*INPUT DATA*
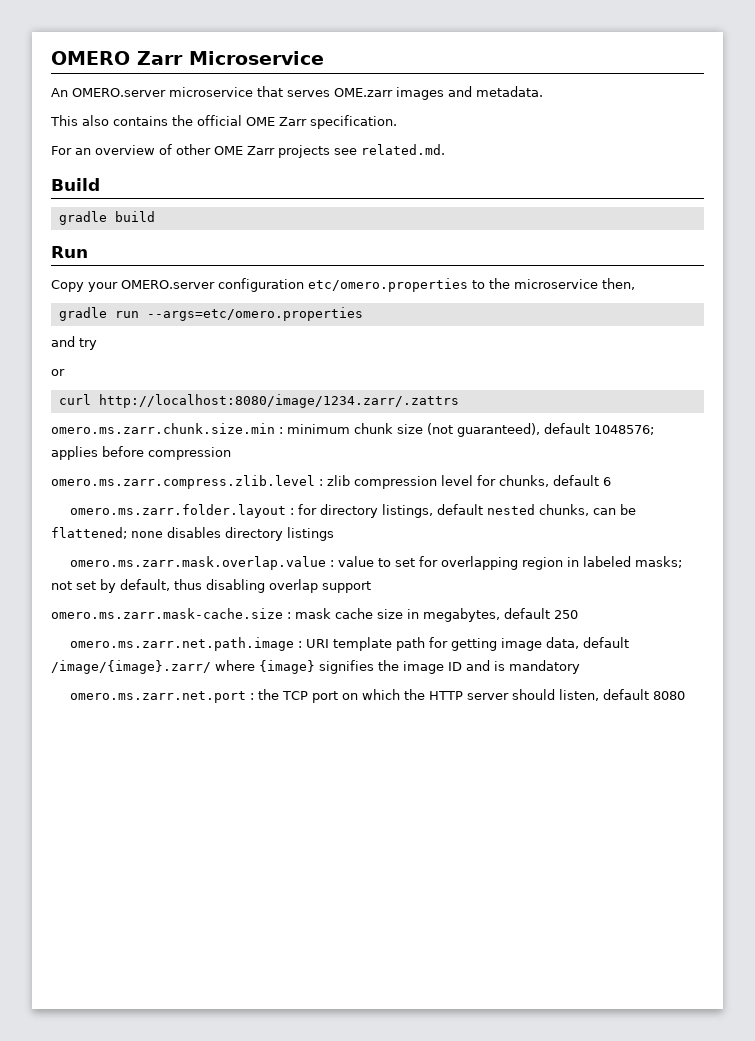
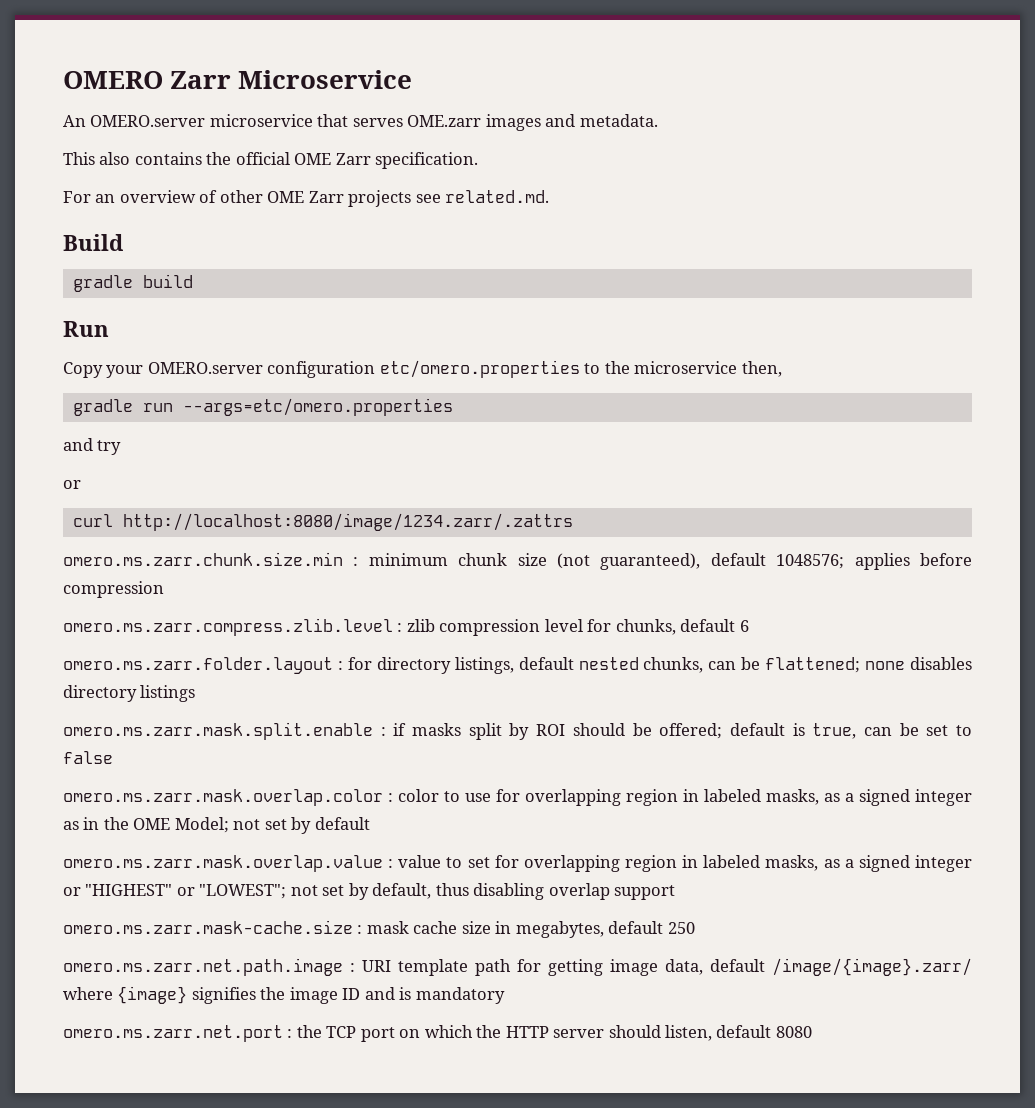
(334, 534) none -> [63,722,972,740] [63,751,113,764] [63,789,972,806] [63,817,370,834] // omero.ms.zarr.mask.split.enable : if masks split by ROI should be offered; default is true, can be set to false // omero.ms.zarr.mask.overlap.color : color to use for overlapping region in labeled masks, as a signed integer as in the OME Model; not set by default
[634,556,682,568] masks; -> [765,855,972,872] [63,884,287,899] masks, as a signed integer or "HIGHEST" or "LOWEST";

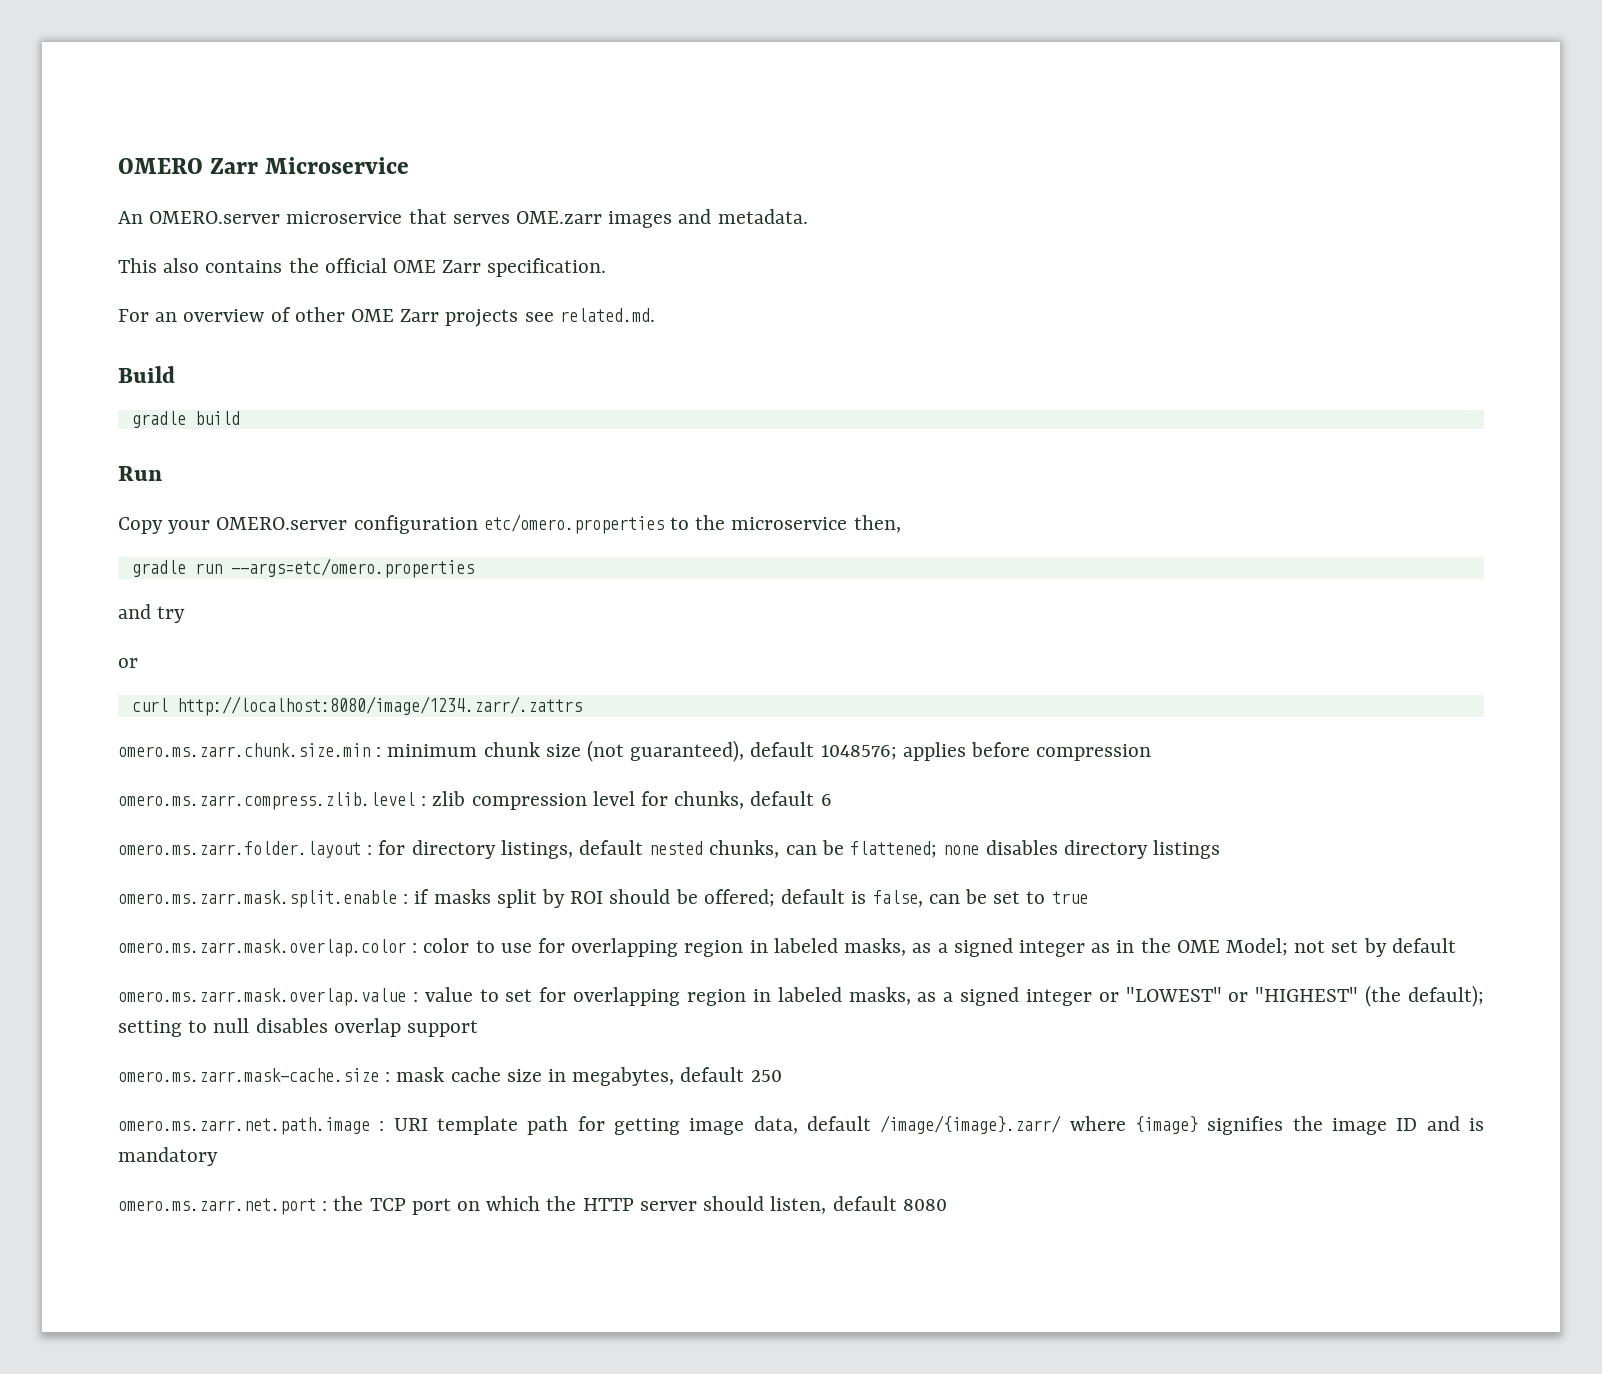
[812,723,857,739] true, -> [872,890,923,907] false,
[63,751,113,764] false -> [1051,891,1088,904] true
[85,883,545,900] "HIGHEST" or "LOWEST"; not set by default, thus disabling -> [1125,985,1484,1007] [118,1018,328,1037] "LOWEST" or "HIGHEST" (the default); setting to null disables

*BRIEF*
Output must be limited to the lines beginning with the one that contains "[63,751,113,764] false ->" and ending with the last line of the entries, reproduced exactly.

*EXPECTED OUTPUT*
[63,751,113,764] false -> [1051,891,1088,904] true
[85,883,545,900] "HIGHEST" or "LOWEST"; not set by default, thus disabling -> [1125,985,1484,1007] [118,1018,328,1037] "LOWEST" or "HIGHEST" (the default); setting to null disables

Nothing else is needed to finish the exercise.